Robin Hood was one of those Spanish President José María Hinojosa, alias “El Tempranillo”. “He certainly was one of the most famous of all time and Bandoleros had class. He will always have the women removed their rings with a kiss on the hand and the compliment, such a beautiful hand needed “no jewelry, said Jesús González Almazán, director of the Bandolero Museum in Ronda. With weapons, historical paintings, coins, clothing and personal belongings of the bandits, the museum’s life as a cruel Bandoleros “Barbaran” or the dreaded “El Bizco» dar.
The king of the hijackers but was El Tempranillo, who said of himself: “. In Spain, the king reigns, but the mountains I rule” in the villages around Ronda his word was law. Who pulls the tracks of “El Tempranillo” comes through the mountains, through white villages such as Casares, Gaucin Setenil or whose houses built into the cliffs look like small dens.
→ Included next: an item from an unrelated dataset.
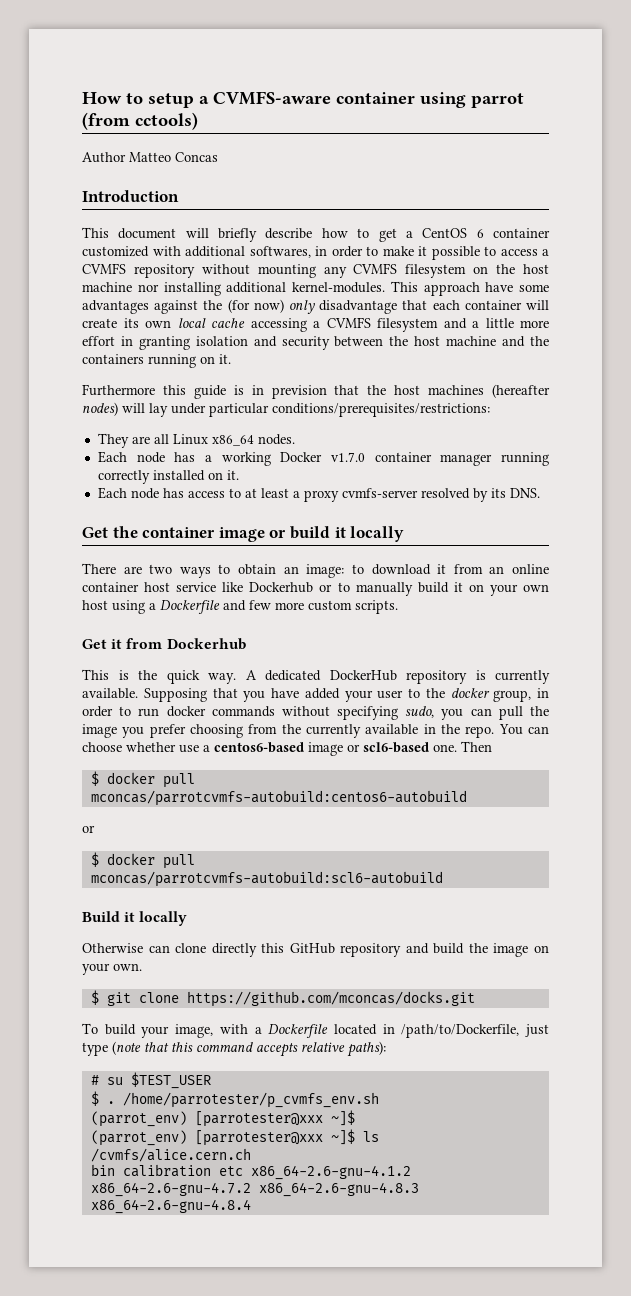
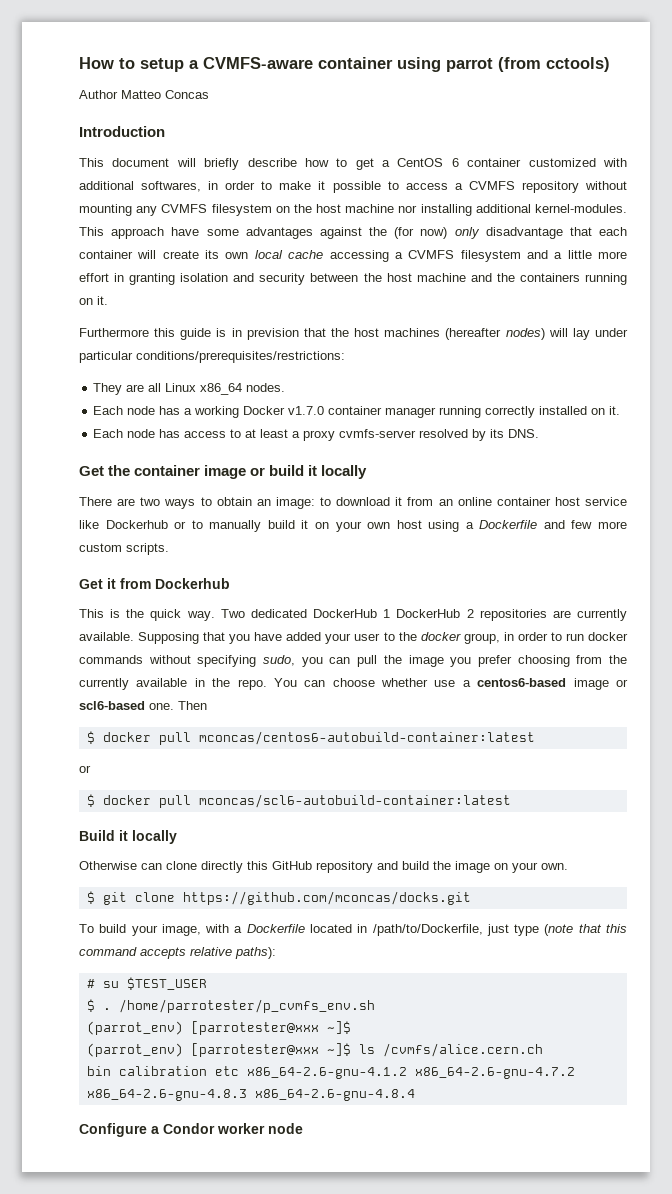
[245,670,257,680] A -> [220,609,245,618] Two
[406,670,486,684] repository is -> [383,609,571,621] 1 DockerHub 2 repositories are
[90,790,467,806] mconcas/parrotcvmfs-autobuild:centos6-autobuild -> [198,731,535,745] mconcas/centos6-autobuild-container:latest
[90,871,443,887] mconcas/parrotcvmfs-autobuild:scl6-autobuild -> [198,794,511,808] mconcas/scl6-autobuild-container:latest
(251, 1206) none -> [79,1123,303,1137] // Configure a Condor worker node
Especially active was “El Tempranillo” on the mountain roads of today Grazalema National Park, where the steep slopes and narrow rocky passes the attacks easier. Today more than chasing a wild mountain goat travelers a fright. The rugged landscape is constantly whitewashed villages and valleys interrupted by, for example, Grazalema, one of the most beautiful white villages of Andalusia. El Tempranillo lived here many years, if he had not just hide in caves from the police.
Even today, villagers worship her, “Robin Hood”: Every year a festival is held in mid of October, in which all the inhabitants dress up in costumes from the era Bandolero. Theater play on the adventures of “El Tempranillo”. It flows in streams of red wine, and roast goat and lamb legs could also come from a feast in the village of Asterix.
Further south lies the nature park Alcornocales, Europe’s largest cork oak conservation park where wild boars, foxes and deer can be observed. Extends east of the Sierra de las Nieves, Juan Mingolla Gallardo, where once, also known as “Pasos Largos”, raged as poaching and banditry. He is considered one of the last great Bandoleros and came in 1934 in a shootout with police died. Tourists keep coming back to walking past scenes of his raids. Like other Bandoleros also hid “Pasos Largos” long in the caves and woods of the Guardia Civil.
The former capital of the Bandoleros is Ronda, which lies above the Tajo Gorge White village, whose silhouette is already fascinated by Ernest Hemingway, Orson Welles and Rainer Maria Rilke. A 200 meter deep ravine divides the “city of thieves” in two halves. In the bullring – the oldest in the world where pop queen Madonna turned her 1994 video for “Take A Bow” – also once fought, “El Tragabuches”. The famous matador killed one day before his first wife and her lover and eventually had to flee from police into the mountains, where he led a life Bandolero.